An infared pictures shows where your gaf is losing heat

Reduce your carbon foot print and walk or cycle into town or work instead of taking the car. And do you really need a four litre SUV petrol muncher or even a two litre car if you're only carrying yourself around anyway?

When you think about it, it seems as silly as tossing our rubbish into the soil at Bottlehill to be pumping clouds of unnecessary fumes into the atmosphere when we could just ride in smaller more efficient cars.

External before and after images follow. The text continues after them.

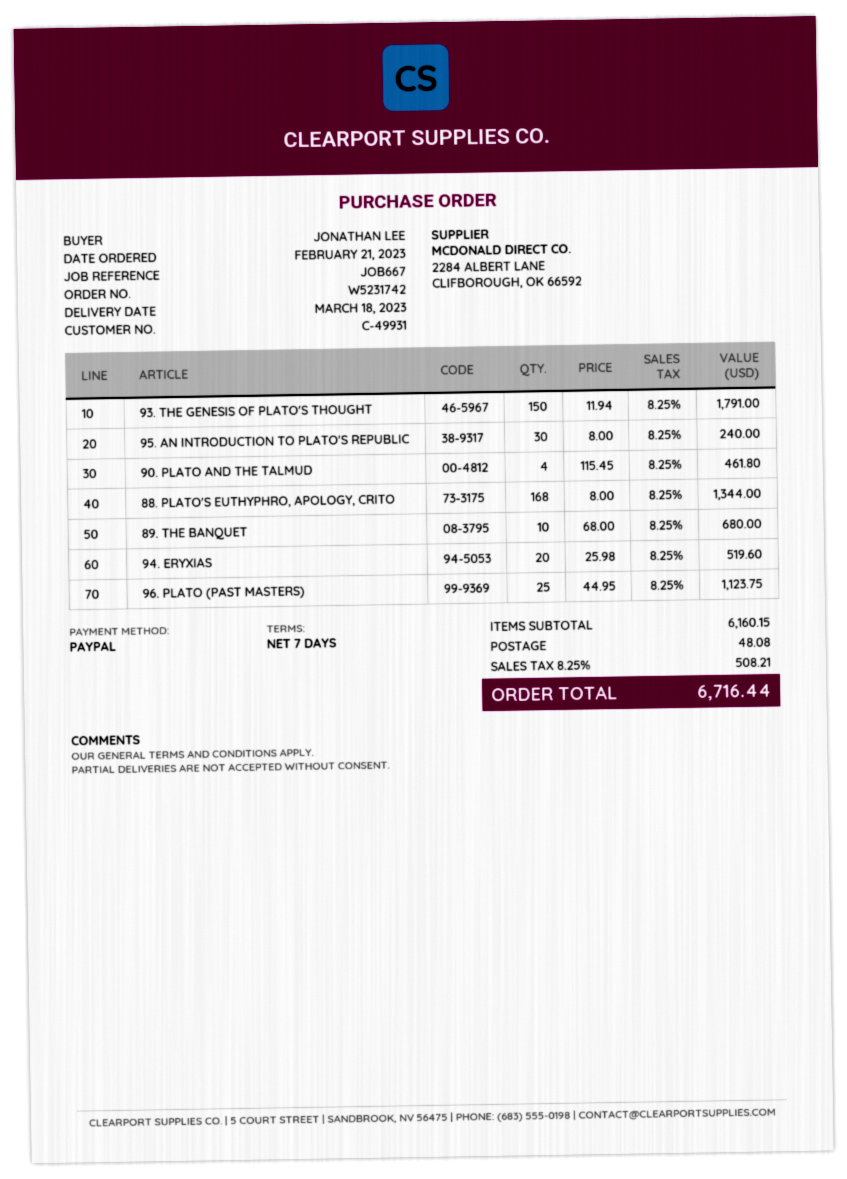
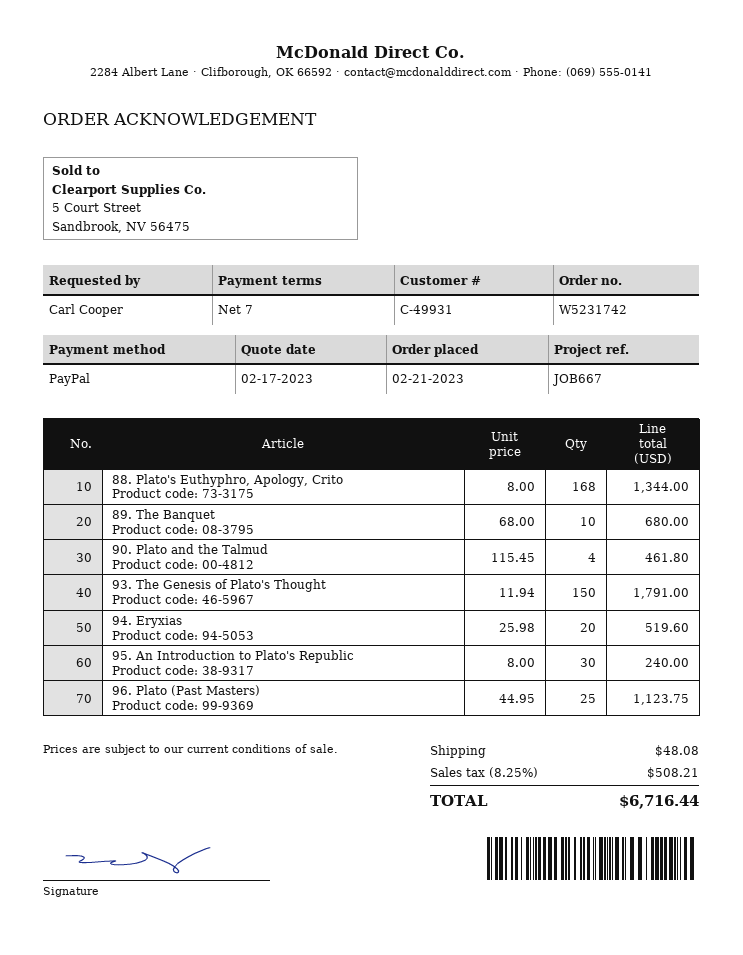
ordered by: JONATHAN LEE -> Carl Cooper

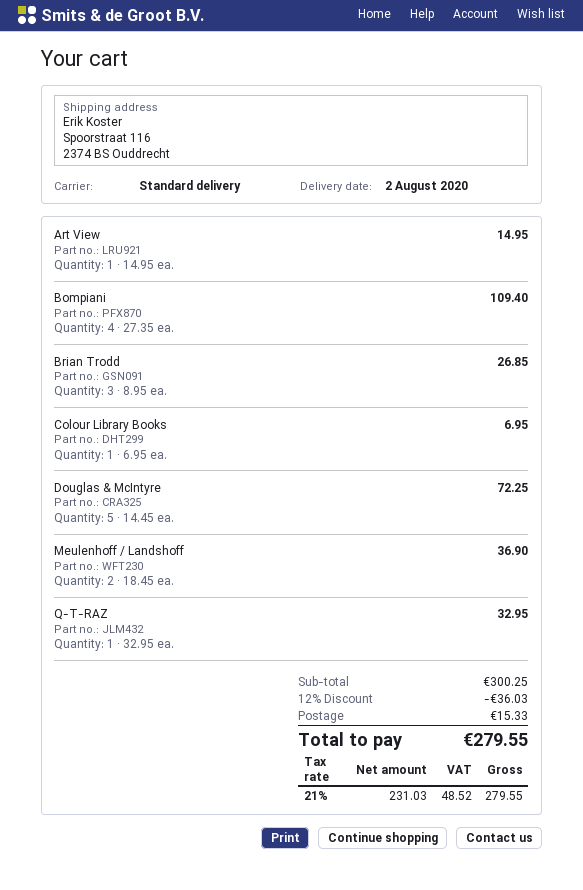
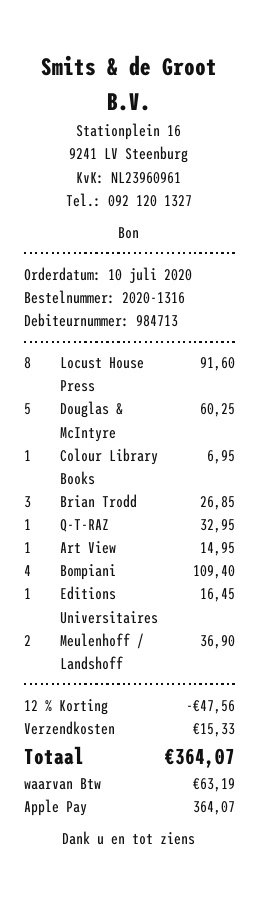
Douglas & McIntyre: 5 for 72.25 -> 5 for 60.25
Locust House Press: none -> 8 for 91.60
Editions Universitaires: none -> 1 for 16.45
discount: 12% = 36.03 -> 12% = 47.56
tax: 48.52 -> 63.19
total: 279.55 -> 364.07

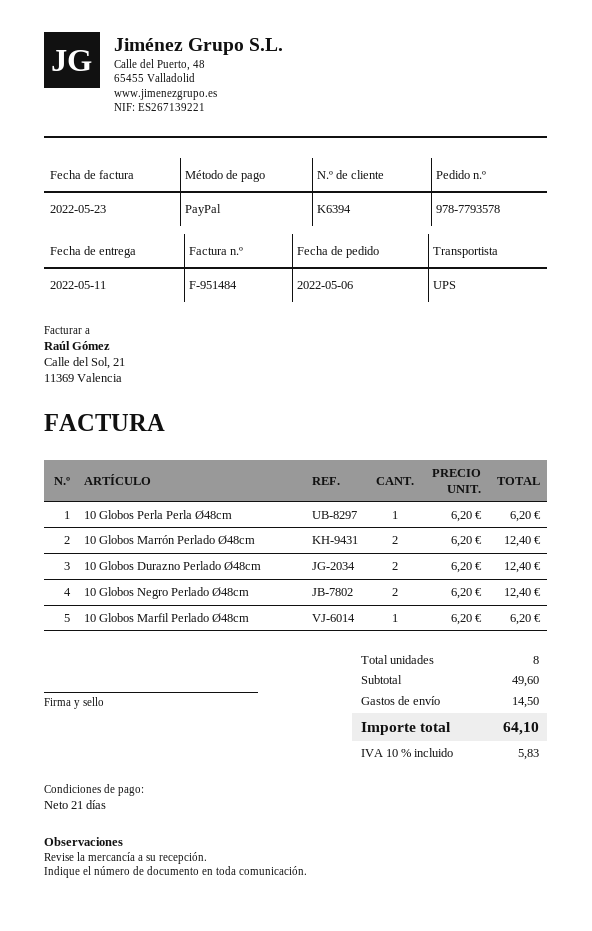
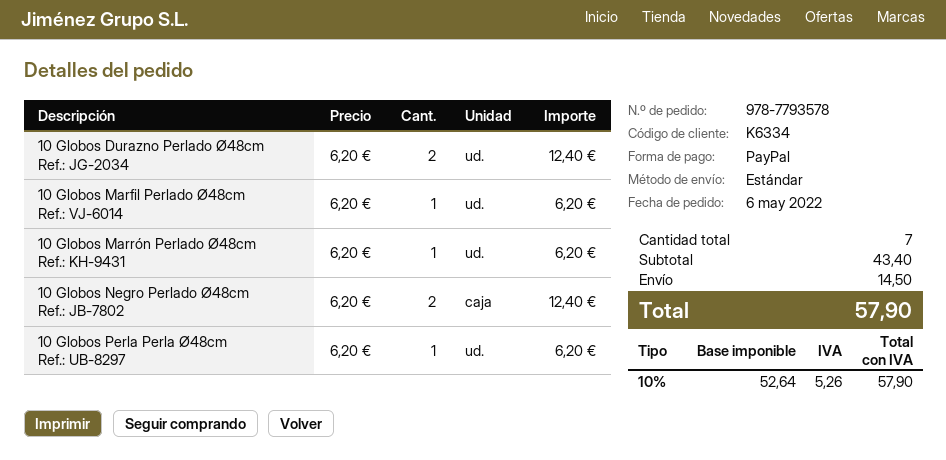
customer number: K6394 -> K6334
shipping method: UPS -> standard
10 Globos Marrón Perlado Ø48cm: 2 x 6.20 = 12.40 -> 1 x 6.20 = 6.20
total quantity: 8 -> 7
subtotal: 49.60 -> 43.40
tax: 10% = 5.83 -> 10% = 5.26
total: 64.10 -> 57.90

People are giving the government both barrels for allowing the ESB to rack up prices by 5% and it does seem a ridiculous rise in the current economic climate but most of us could probably offset our energy costs by 20% anyway if we just got the finger out.

The other big energy waste we've got to get sorted is domestic heat. The majority of Cork gafs are poorly insulated and with temperatures like last January's plus a rise in energy prices those bills aren't going to get smaller.

Leaving your house or apartment without, at the very least, an inspection by engineers who issue Buildilng Energy Rating (BER) certificates means you're probably spending far more on heating than you need to - a bit like walking around in a t-shirt in January clutching to expensive cups of coffee trying to stay warm. It just doesn't add up.

Do an internet search today to see how you can reduce your carbon footprint and make big savings on your energy and waste bills. Plus your savings could offset tickets for your entire family for the Hogan Stand for the third Sunday in September!